Ketua Majelis Nasional menginstruksikan bahwa pemerintah Kota Hue harus memiliki rencana yang spesifik, jelas, dan layak untuk mengatasi kesulitan dan tantangan menjadi kota yang dikelola secara terpusat, seperti: perubahan model pengelolaan negara dari provinsi menjadi kota yang dikelola secara terpusat dengan tingkat urbanisasi yang lebih tinggi; kebutuhan akan aparatur pemerintahan yang lebih terpadu, terspesialisasi, dan profesional untuk beroperasi dengan lancar dan efisien, memenuhi fungsi pengelolaan negara, khususnya pengelolaan perkotaan, ketertiban pembangunan, pengelolaan lahan, dan menjamin keamanan politik, ketertiban, dan keselamatan sosial.
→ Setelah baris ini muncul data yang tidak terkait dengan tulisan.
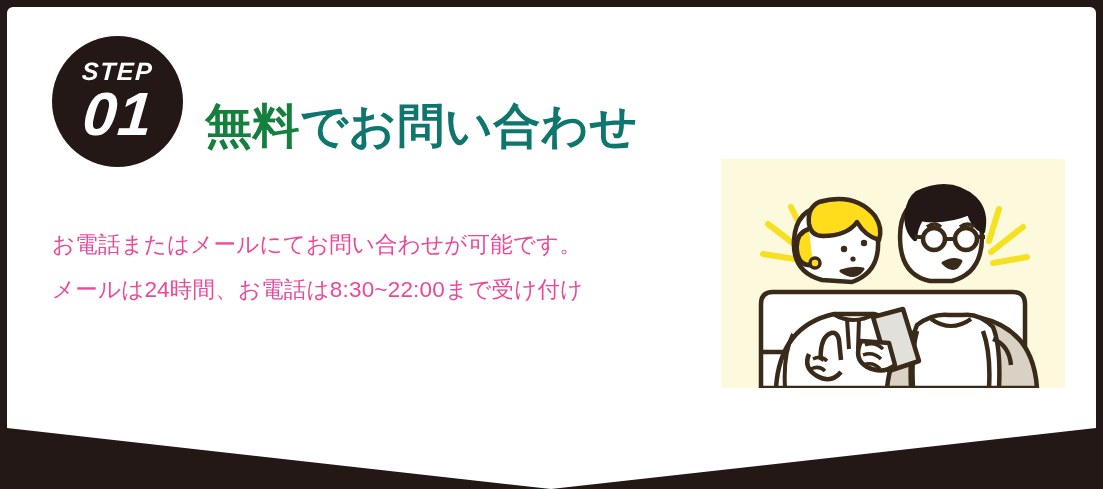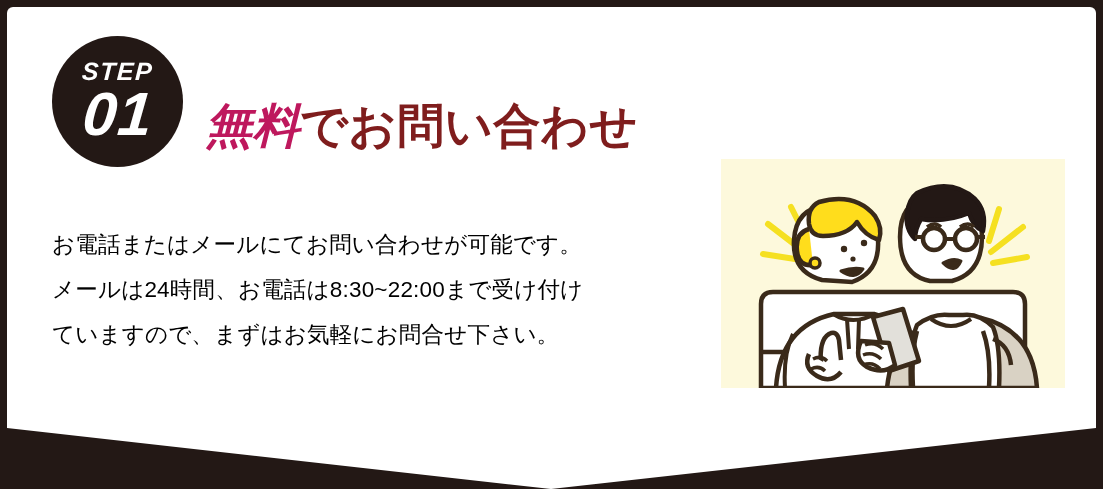--- a/index.html
+++ b/index.html
@@ -83,7 +83,7 @@
     white-space: nowrap;
     letter-spacing: 0.5px;
   }
-  #heading .hl { color: #be185d; font-style: italic; }
+  #heading .hl { color: #15803d; }
   #heading .rest { color: #7f1d1d; margin-top: 39px; }
 
   

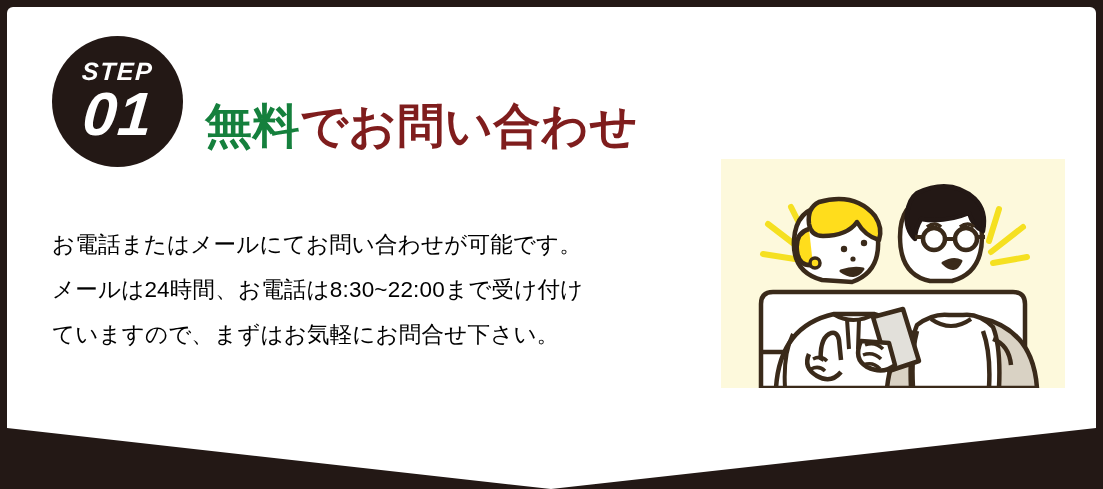--- a/index.html
+++ b/index.html
@@ -84,7 +84,7 @@
     letter-spacing: 0.5px;
   }
   #heading .hl { color: #15803d; }
-  #heading .rest { color: #7f1d1d; margin-top: 39px; }
+  #heading .rest { color: #0f766e; margin-top: 39px; }
 
   
   #body-copy {

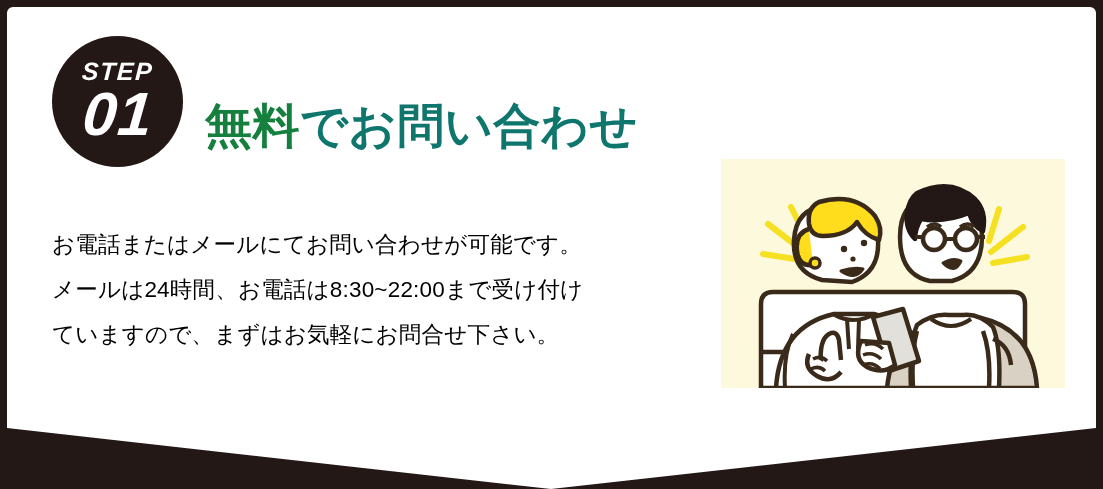--- a/index.html
+++ b/index.html
@@ -92,7 +92,7 @@
     left: 45px;
     top: 215px;
     width: 660px;
-    color: #000000;
+    color: #ec4899;
     font-size: 22.5px;
     line-height: 45px;
     letter-spacing: 0.2px;

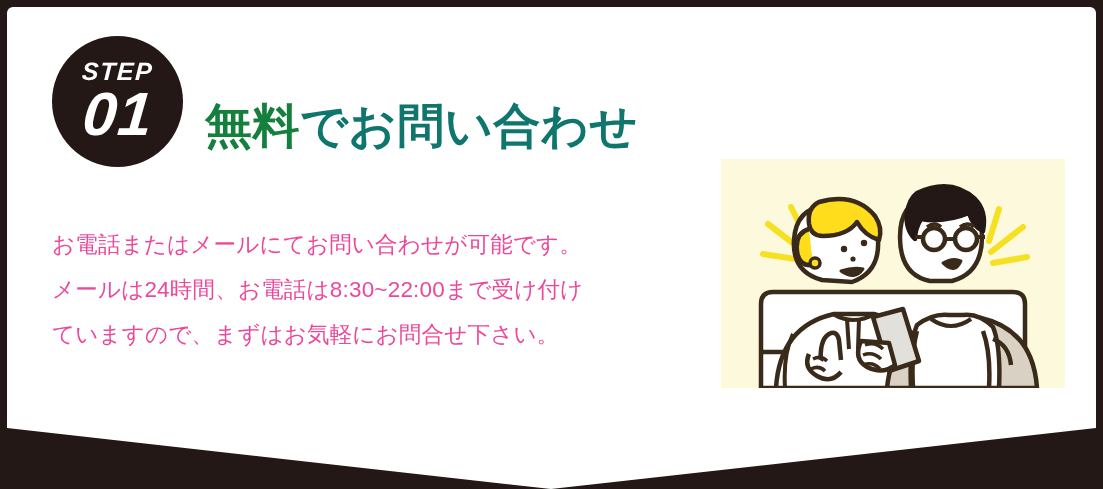--- a/index.html
+++ b/index.html
@@ -130,7 +130,6 @@
     <div id="body-copy">
       <p>お電話またはメールにてお問い合わせが可能です。</p>
       <p>メールは24時間、お電話は8:30~22:00まで受け付け</p>
-      <p>ていますので、まずはお気軽にお問合せ下さい。</p>
     </div>
 
     <div id="illust">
Selanjutnya, Hue harus memprioritaskan restrukturisasi ekonominya seiring dengan inovasi model pertumbuhan yang mendalam; memprioritaskan pengembangan sektor jasa yang menguntungkan; mengembangkan pariwisata berdasarkan pelestarian dan promosi warisan dan nilai-nilai budaya; mengembangkan industri menuju peningkatan nilai tambah, kandungan teknologi tinggi, dan ramah lingkungan; serta mengembangkan pertanian berkelanjutan berteknologi tinggi yang beradaptasi dengan perubahan iklim. Fokus pada mobilisasi sumber daya untuk berinvestasi dalam infrastruktur pembangunan perkotaan, infrastruktur produksi, dan pembangunan ekonomi. Memperkuat reformasi administrasi dan meningkatkan lingkungan investasi dan bisnis seiring dengan pemerintahan digital dan layanan perkotaan cerdas.
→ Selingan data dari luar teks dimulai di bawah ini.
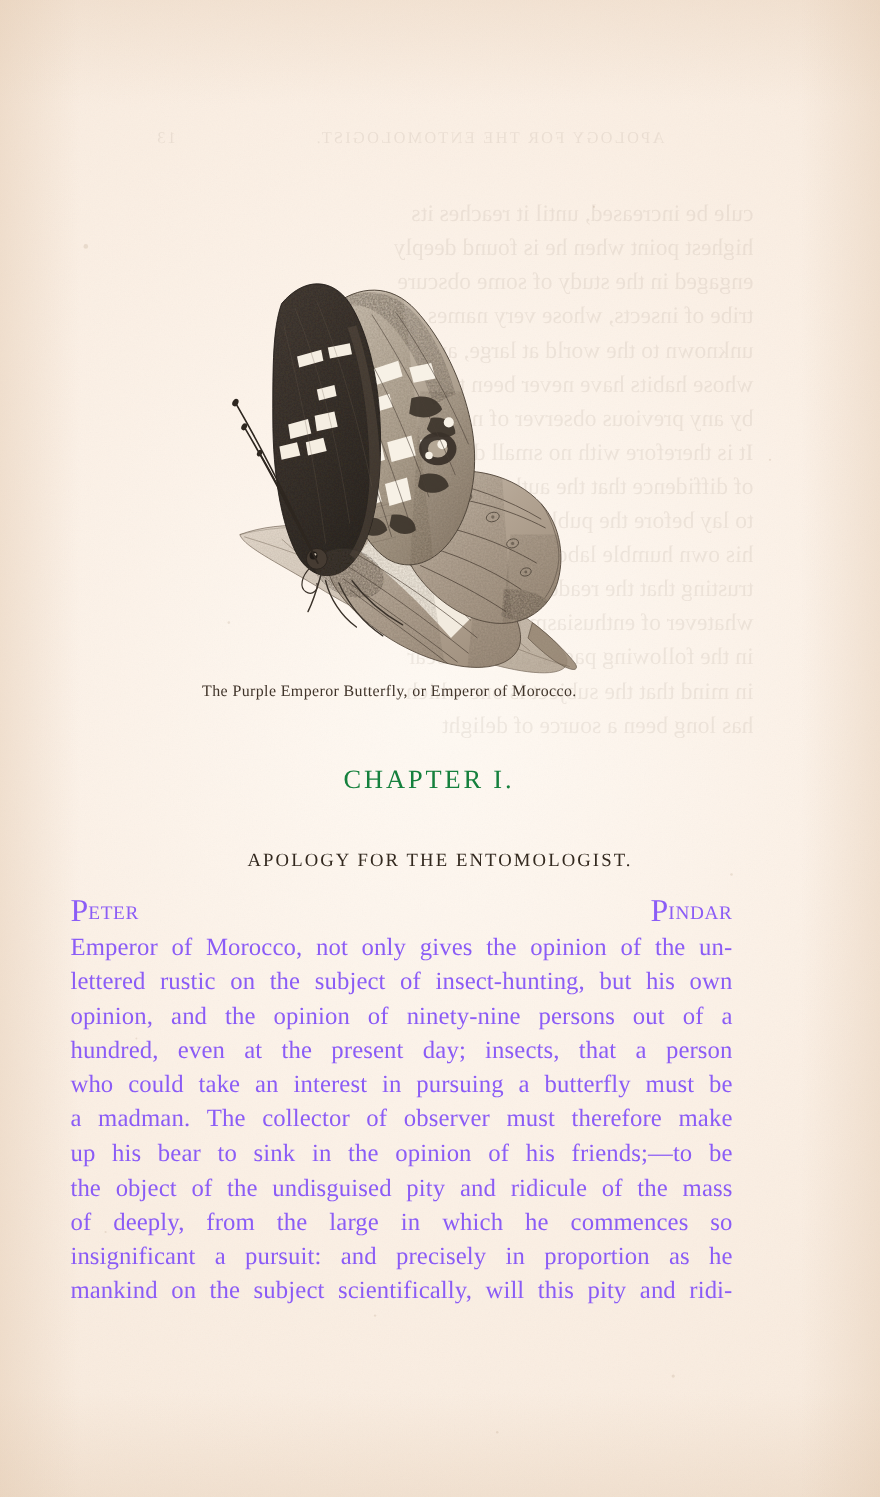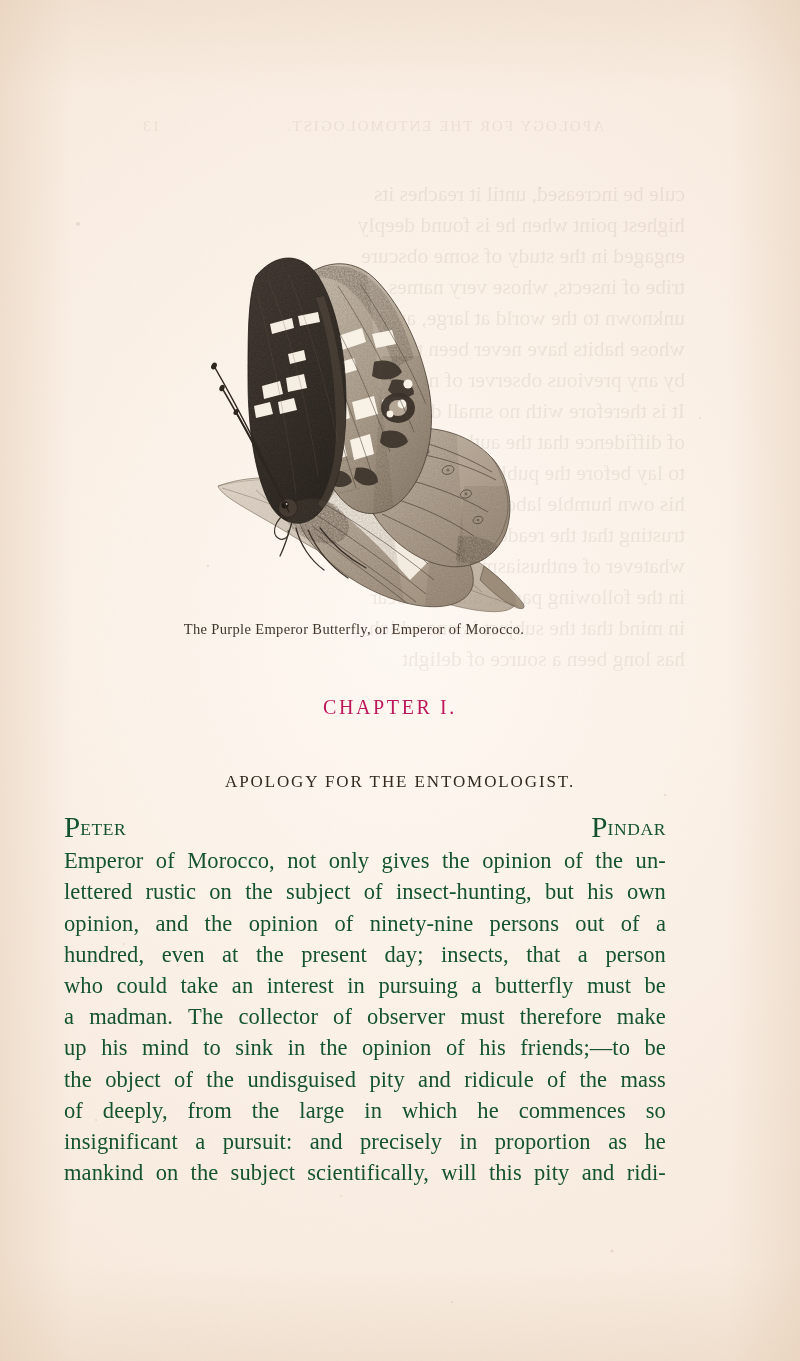--- a/index.html
+++ b/index.html
@@ -108,9 +108,9 @@
     top: 696px;
     width: 780px;
     text-align: center;
-    font-size: 20px;
+    font-size: 24px;
     letter-spacing: 2.6px;
-    color: #be185d;
+    color: #15803d;
   }
   .section-title {
     position: absolute;

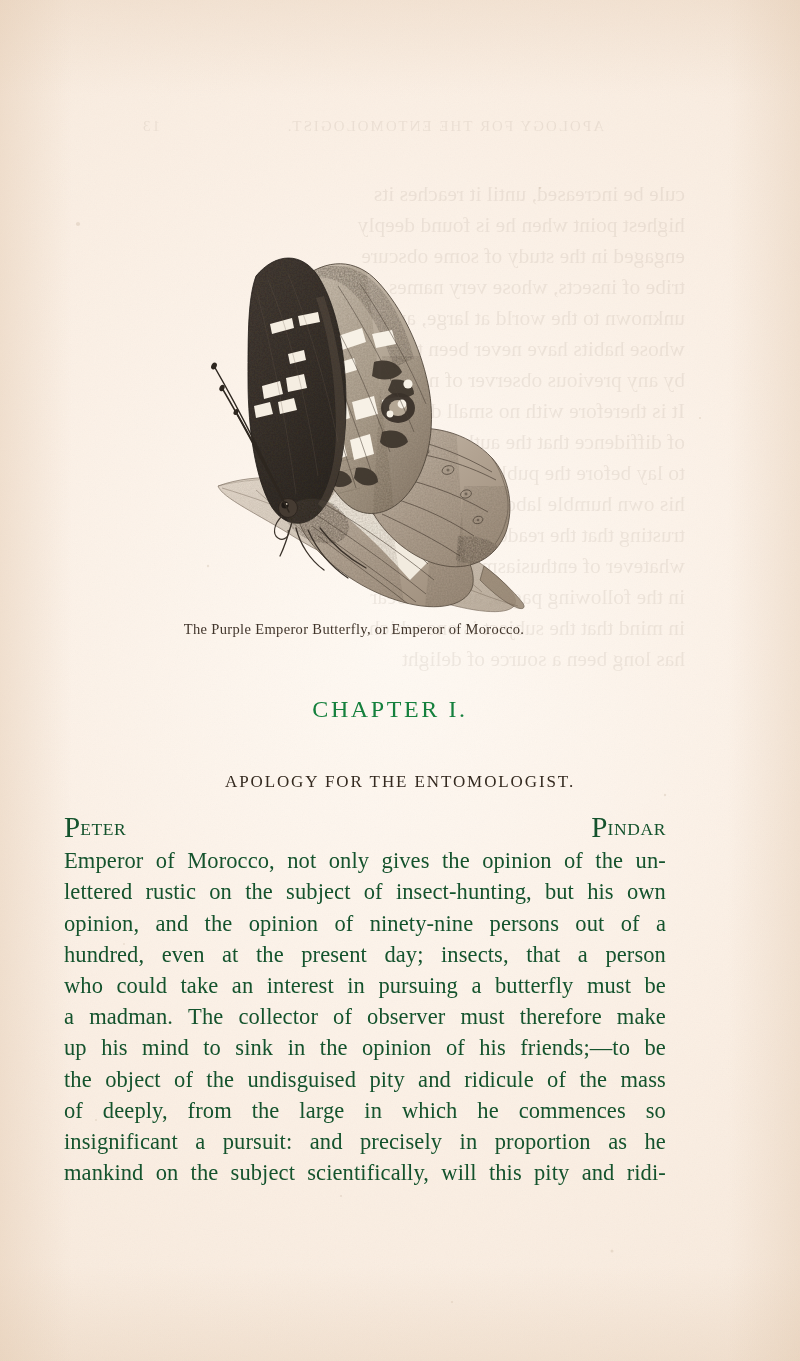--- a/index.html
+++ b/index.html
@@ -133,7 +133,7 @@
   .body-line {
     font-size: 22.5px;
     line-height: 31.2px;
-    color: #14532d;
+    color: #8b5cf6;
     white-space: nowrap;
     display: flex;
     justify-content: space-between;

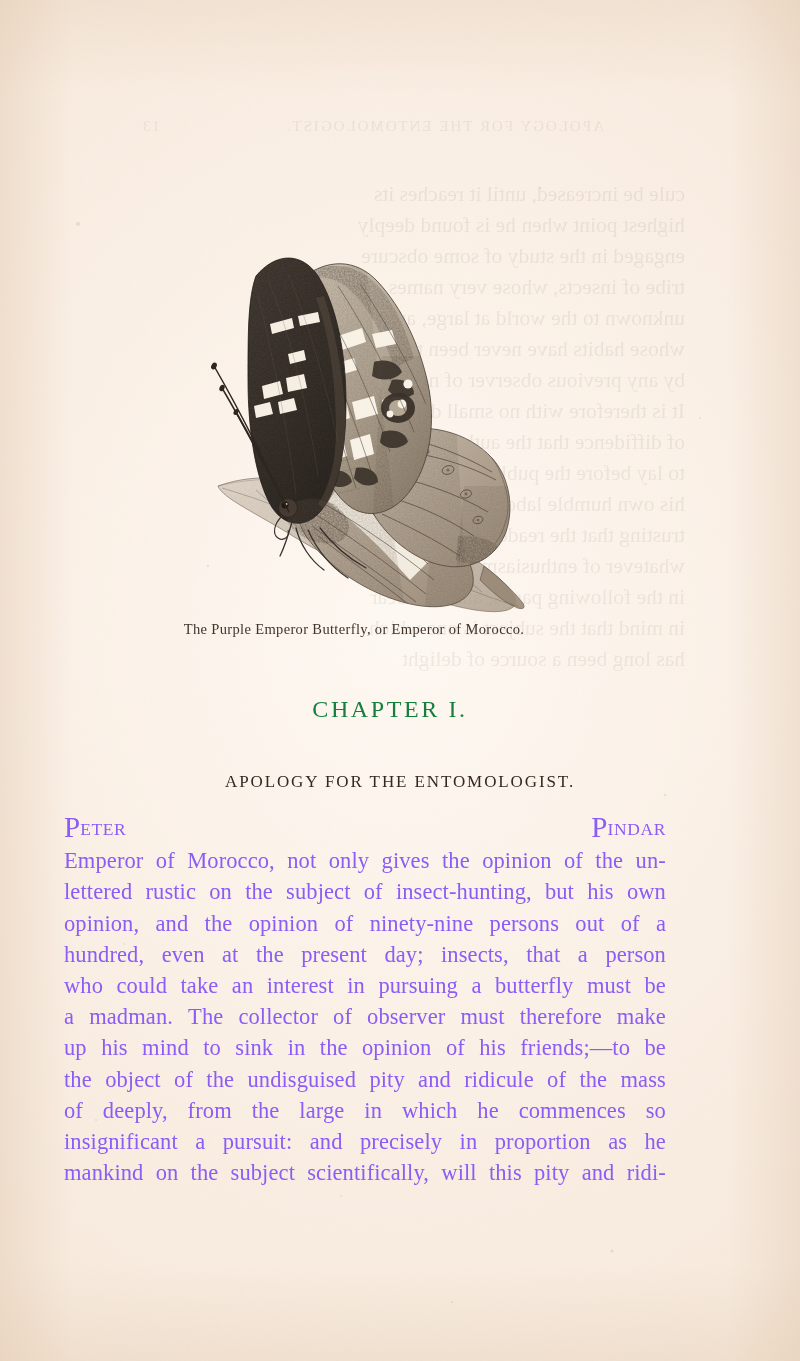--- a/index.html
+++ b/index.html
@@ -581,7 +581,7 @@
     <div class="body-line">
       <span class="w">up</span>
       <span class="w">his</span>
-      <span class="w">mind</span>
+      <span class="w">bear</span>
       <span class="w">to</span>
       <span class="w">sink</span>
       <span class="w">in</span>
Ketua Majelis Nasional meminta pemerintah Kota Hue untuk memberikan perhatian khusus pada penerapan kebijakan ilmu pengetahuan dan teknologi inovatif yang ditujukan untuk pembangunan hijau, guna memenuhi tujuan yang ditetapkan dalam strategi dan program nasional tentang perlindungan lingkungan, pertumbuhan hijau, dan penggunaan teknologi bersih.
"Hue akan terus memaksimalkan potensi, kekuatan, dan sumber dayanya untuk berinovasi, berani berpikir, berani bertindak, dan berani membuat terobosan untuk menjadi kota yang damai, layak huni, dan dikelola secara terpusat, Hue yang hijau, modern, cerdas, dan bahagia," demikian pernyataan penuh percaya diri Ketua Majelis Nasional Tran Thanh Man.